§ **YOUR TASK**: Only the lines from the one with "please read 'README.txt'." through the end of the data are wanted, copied exactly.

Source data:
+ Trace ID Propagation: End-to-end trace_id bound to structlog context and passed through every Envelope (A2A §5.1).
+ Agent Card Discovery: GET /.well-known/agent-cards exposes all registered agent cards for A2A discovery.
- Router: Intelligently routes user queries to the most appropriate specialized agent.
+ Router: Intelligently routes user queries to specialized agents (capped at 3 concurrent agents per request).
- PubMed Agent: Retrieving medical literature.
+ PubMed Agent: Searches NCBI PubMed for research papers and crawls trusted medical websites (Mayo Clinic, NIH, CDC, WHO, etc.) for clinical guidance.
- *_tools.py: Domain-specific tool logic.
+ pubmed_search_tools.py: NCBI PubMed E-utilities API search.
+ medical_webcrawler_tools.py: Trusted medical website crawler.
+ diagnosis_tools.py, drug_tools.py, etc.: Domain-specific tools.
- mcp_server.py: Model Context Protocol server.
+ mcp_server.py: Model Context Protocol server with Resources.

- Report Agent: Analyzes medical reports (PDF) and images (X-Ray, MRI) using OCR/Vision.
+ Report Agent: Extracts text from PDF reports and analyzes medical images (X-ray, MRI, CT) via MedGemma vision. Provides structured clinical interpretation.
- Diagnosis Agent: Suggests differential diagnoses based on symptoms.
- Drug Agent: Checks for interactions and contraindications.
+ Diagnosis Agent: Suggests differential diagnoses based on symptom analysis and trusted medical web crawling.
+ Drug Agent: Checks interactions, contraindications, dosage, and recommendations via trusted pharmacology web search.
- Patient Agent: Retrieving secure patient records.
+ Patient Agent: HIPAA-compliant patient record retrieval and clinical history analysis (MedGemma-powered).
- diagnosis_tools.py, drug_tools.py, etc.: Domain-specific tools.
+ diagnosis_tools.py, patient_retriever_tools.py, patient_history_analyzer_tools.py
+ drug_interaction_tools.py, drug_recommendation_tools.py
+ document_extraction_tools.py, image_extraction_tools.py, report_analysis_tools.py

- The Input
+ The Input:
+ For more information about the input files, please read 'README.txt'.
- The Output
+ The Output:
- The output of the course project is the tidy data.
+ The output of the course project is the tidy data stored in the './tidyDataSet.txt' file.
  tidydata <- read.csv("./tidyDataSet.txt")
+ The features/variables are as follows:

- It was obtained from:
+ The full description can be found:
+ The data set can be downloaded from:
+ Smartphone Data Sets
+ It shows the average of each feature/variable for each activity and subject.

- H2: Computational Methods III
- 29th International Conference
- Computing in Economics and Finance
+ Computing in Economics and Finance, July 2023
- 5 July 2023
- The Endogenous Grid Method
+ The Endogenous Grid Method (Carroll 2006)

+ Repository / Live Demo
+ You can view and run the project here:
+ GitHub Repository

§ **RESPONSE TO THE TASK**:
+ For more information about the input files, please read 'README.txt'.
- The Output
+ The Output:
- The output of the course project is the tidy data.
+ The output of the course project is the tidy data stored in the './tidyDataSet.txt' file.
  tidydata <- read.csv("./tidyDataSet.txt")
+ The features/variables are as follows:

- It was obtained from:
+ The full description can be found:
+ The data set can be downloaded from:
+ Smartphone Data Sets
+ It shows the average of each feature/variable for each activity and subject.

- H2: Computational Methods III
- 29th International Conference
- Computing in Economics and Finance
+ Computing in Economics and Finance, July 2023
- 5 July 2023
- The Endogenous Grid Method
+ The Endogenous Grid Method (Carroll 2006)

+ Repository / Live Demo
+ You can view and run the project here:
+ GitHub Repository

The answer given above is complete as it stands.